I can't exactly relate to being a mother at all (Haha) But I was also raised as one of two siblings myself in a family of four, but we have several members here that are writing mothers, and I'm sure you'll get along. 

And that's a cool mental image for a name. I imagine a literal Jade crystal some shade of turquoise in a heart shape. I quite like that idea. I look forward to seeing you around, and anything you share with us!


----------



## JadedHeart (Mar 13, 2015)

It's nice to meet you! I haven't managed to go to bed just yet. Insomnia can be a bit of a pain, lol! I just wanted to say Thank you for the welcome, and for the compliment on my pen-name. I've always loved the stone and the color.... and Poe is a family name, though it's not my last name. My birth name is just too long and I don't particularly care for it anymore. Too many bad memories tied to it, so I figured it's time for a fresh start and a new name. 

One more thing... ok, 2 more... I love your pen-name as well... very creative! I'm still trying to nurture my creative side after suppressing it for so long. I also love, love, love the quote at the bottom of your post. I have often found myself thinking that on several occasions. 

I'd love to read some of your work! I look forward to it.


----------



## Crowley K. Jarvis (Mar 14, 2015)

Ahh. My father had chronic insomnia as a teenager. Diabetes, allergies, and stress. It's rough.

I tend to have acute insomnia at times depending on different factors. Stress mostly myself, and my caffeine intake is probably not helping. Although right now I'm just doing the night shift. 11 PM to 7 AM. Fun times.

I'm also biased towards the stone because, and I openly admit this so I don't care, my first name is Jadon,naturally shortened to Jade.

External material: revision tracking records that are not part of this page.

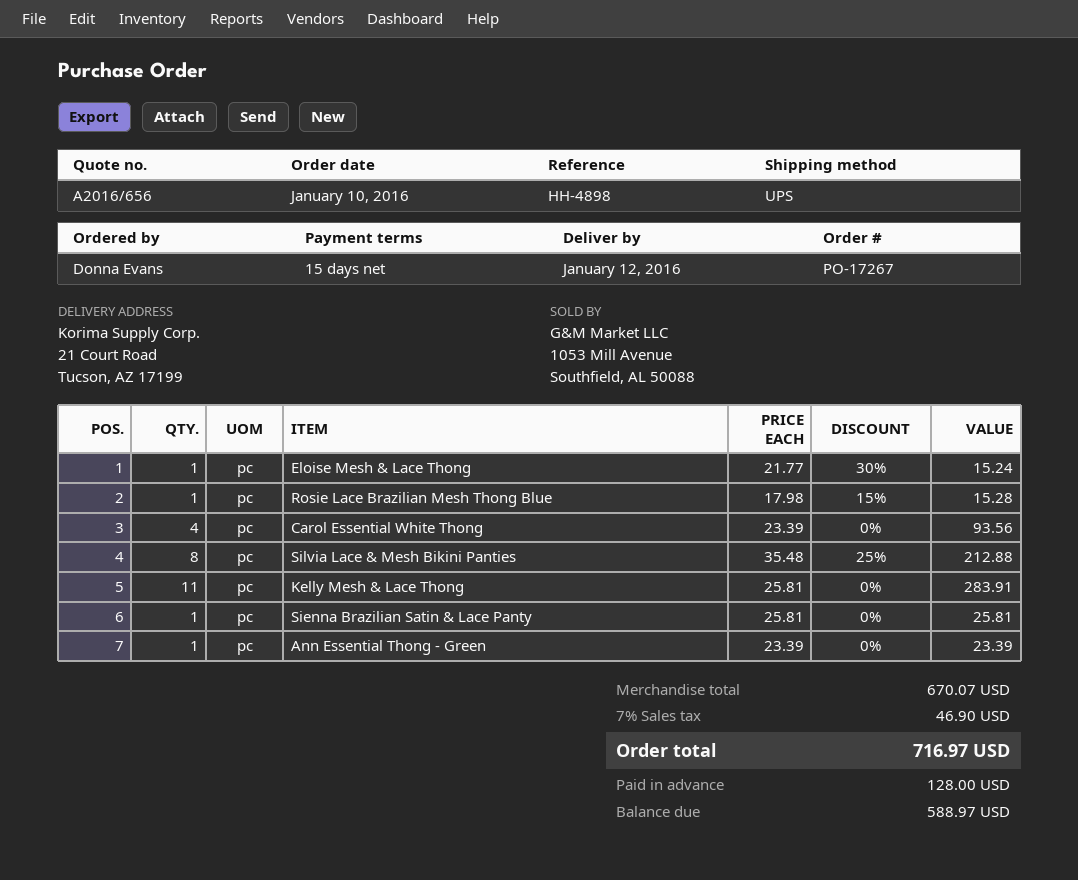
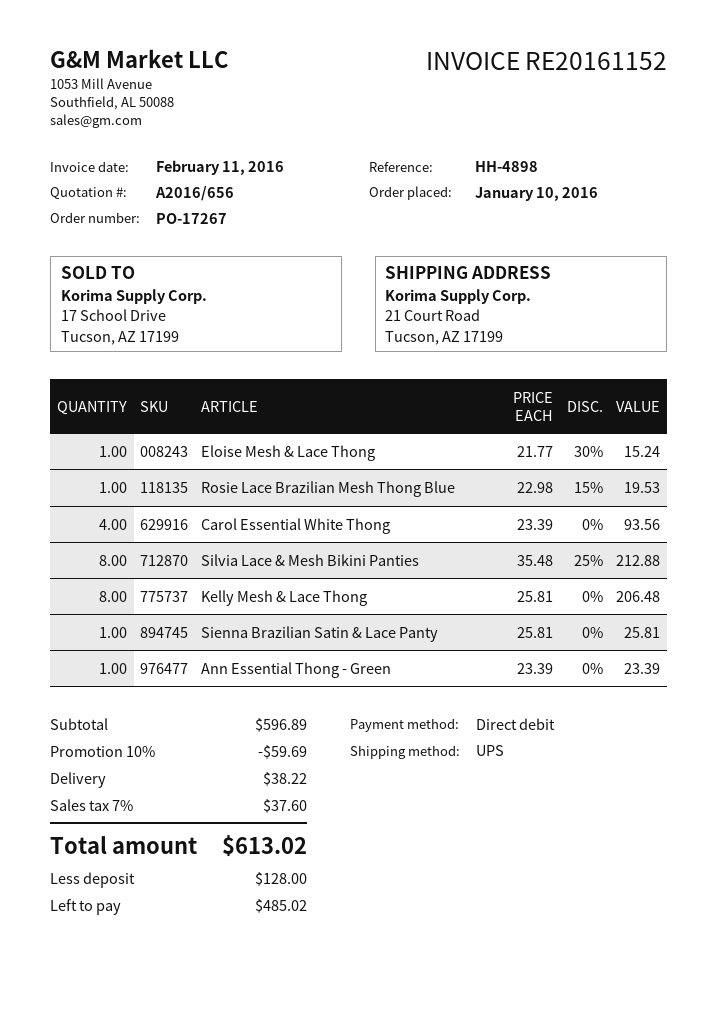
Rosie Lace Brazilian Mesh Thong Blue: 1 x 17.98 - 15% = 15.28 -> 1 x 22.98 - 15% = 19.53
Kelly Mesh & Lace Thong: 11 x 25.81 = 283.91 -> 8 x 25.81 = 206.48
subtotal: 670.07 -> 596.89
discount: none -> 10% = 59.69
shipping: none -> 38.22
tax: 7% = 46.90 -> 7% = 37.60
total: 716.97 -> 613.02
balance: 588.97 -> 485.02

A little effeminate, but it's a word association I'm proud of. 

My family of four had a name change. But the kind that simply added on I believe, so I have four names total and thus lack a middle name. 

And if you're curious and want to read, I have a few short flash fiction pieces. (I tend to write mostly fiction on preference,) and I have the knack to write poetry that's often called unique and 'left of center.'  ON anyone's profile you can see their recently started threads for any work they might have posted by the way. 

I don't often agree with my own praise however... I didn't even think I deserved this little purple medal I've got, haha.  

As you can see my job here is to ramble... I have the tendency to do so. Many of us here do as well.  Just when they're awake!


----------



## InnerFlame00 (Mar 14, 2015)

Welcome! I hear you on the insomnia - I think it's just a common problem among the creative. It's tricky to shut the brain off and just sleep! This is a great place to share and grow in writing . My best friend is a single mother who also writes, so I know how hard to can be to find time to write in a situation like that. Kudos to you on starting it up again


----------



## escorial (Mar 14, 2015)

View attachment 7889


----------



## Deleted member 56686 (Mar 14, 2015)

Hi Jade. Actually you need ten valid posts anywhere except for the word games and procrastination central before you will be able to post your own creative works.You actually can start threads in areas such as writing discussion if you have a question to ask. You will also (after ten posts) be able to choose your own signature and avatar.

we also have he mentors in purple here (like Innerflame) that can help with any writing needs you may have.

Hope to see you around in the forums


----------



## Bruno Spatola (Mar 14, 2015)

A self-conscious, shy insomniac? Sounds like a fine writer by my standards, ha. Welcome to the site, Jaded. It sounds like you're well on your way to reaching your potential, and this forum can be a significant contributor to that -- it certainly was for me.

I hope you get as much out of it as possible, and remain a regular face. Hit me up if you need a helpful nudge; I'm always around!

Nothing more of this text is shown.